Je ne l’ai pas encore écrit mais depuis mes dernières lignes ma quille a explosé. En tout cas c’est le constat que je fais en regardant les images de ma GoPro. Je ne sais pas si la réparation est toujours là, j’ai l’impression qu’elle a cédé aussi vu l’ouverture..

Du coup, de nuit, dans un grain, le bateau est parti à toute vitesse dans un surf. D’un coup il s’est mis à danser tres fort: le bulbe faisait le serpent et oscillait. Son poids entraînait tout le bateau, c’était un vrai séisme à bord. Je ne voyais plus rien, tout est devenu flou, je n’arrivais pas à tenir debout, le mât se transformais en fouet, la tête de quille bougeait dans tout les sens. C’était impressionnant, j’ai eu vraiment peur de perdre la quille.

Donc depuis les 1200 milles restant avant l’arrivée je suis les deux pieds sur le frein. Je dois redoubler de vigilance car je n’ai pas le droit d’aller à plus de 8nds sans quoi la quille oscille trop et le bateau se remplit d’eau. C’est usant et assez stressant quand on est déjà à la vitesse Max alors que j’ai déjà affalé le spi. Les grincements de la quille sont de plus en plus fort. Je suis obligée de faire un immense pallant qui retient la tête de quille pour l’aider un peu à ne pas taper d’avant en arrière.

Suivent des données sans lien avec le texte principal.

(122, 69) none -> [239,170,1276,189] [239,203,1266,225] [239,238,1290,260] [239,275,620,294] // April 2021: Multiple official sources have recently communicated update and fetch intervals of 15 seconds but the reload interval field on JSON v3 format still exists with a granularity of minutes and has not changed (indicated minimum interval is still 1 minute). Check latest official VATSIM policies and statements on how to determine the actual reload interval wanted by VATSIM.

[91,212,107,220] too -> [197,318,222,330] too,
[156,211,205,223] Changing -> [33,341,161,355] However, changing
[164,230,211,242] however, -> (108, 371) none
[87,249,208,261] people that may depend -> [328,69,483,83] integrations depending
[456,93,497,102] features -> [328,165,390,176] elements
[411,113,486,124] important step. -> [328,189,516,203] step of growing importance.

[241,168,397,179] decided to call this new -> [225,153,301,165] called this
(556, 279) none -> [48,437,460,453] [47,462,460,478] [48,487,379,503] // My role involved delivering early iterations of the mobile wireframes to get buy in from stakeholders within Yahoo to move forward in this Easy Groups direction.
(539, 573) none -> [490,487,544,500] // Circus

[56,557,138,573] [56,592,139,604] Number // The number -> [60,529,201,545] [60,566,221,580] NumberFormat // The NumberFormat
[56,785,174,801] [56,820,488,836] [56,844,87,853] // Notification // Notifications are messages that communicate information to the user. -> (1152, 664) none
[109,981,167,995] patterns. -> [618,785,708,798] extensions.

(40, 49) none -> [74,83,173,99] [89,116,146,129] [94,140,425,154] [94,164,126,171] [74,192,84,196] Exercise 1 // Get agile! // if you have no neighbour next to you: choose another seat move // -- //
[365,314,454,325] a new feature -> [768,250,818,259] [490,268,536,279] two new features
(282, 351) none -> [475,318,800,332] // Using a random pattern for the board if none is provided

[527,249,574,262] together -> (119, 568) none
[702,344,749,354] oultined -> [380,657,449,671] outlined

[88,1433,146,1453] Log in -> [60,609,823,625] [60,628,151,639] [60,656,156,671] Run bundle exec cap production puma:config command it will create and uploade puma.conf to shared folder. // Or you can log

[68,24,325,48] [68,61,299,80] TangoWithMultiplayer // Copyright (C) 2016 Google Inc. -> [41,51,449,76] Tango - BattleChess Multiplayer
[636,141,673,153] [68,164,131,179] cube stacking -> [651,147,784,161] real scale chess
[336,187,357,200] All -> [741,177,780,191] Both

Tout ça forcément me rends un peu triste pour mon projet sportif. Entendre à la BLU que tout le monde arrive pendant que tu es encore en mer et bon dernier c’est tout de même dur mentalement quand on y est pas préparé. L’avantage d’arriver en retard c’est que ma famille aura le temps d’arriver avant. Les imaginer pouvoir m’accueillir me donne toujours un sourire énorme, je suis extrêmement émue rien que d’y penser et c’est ma principale motivation pour avancer avec Cassiopée.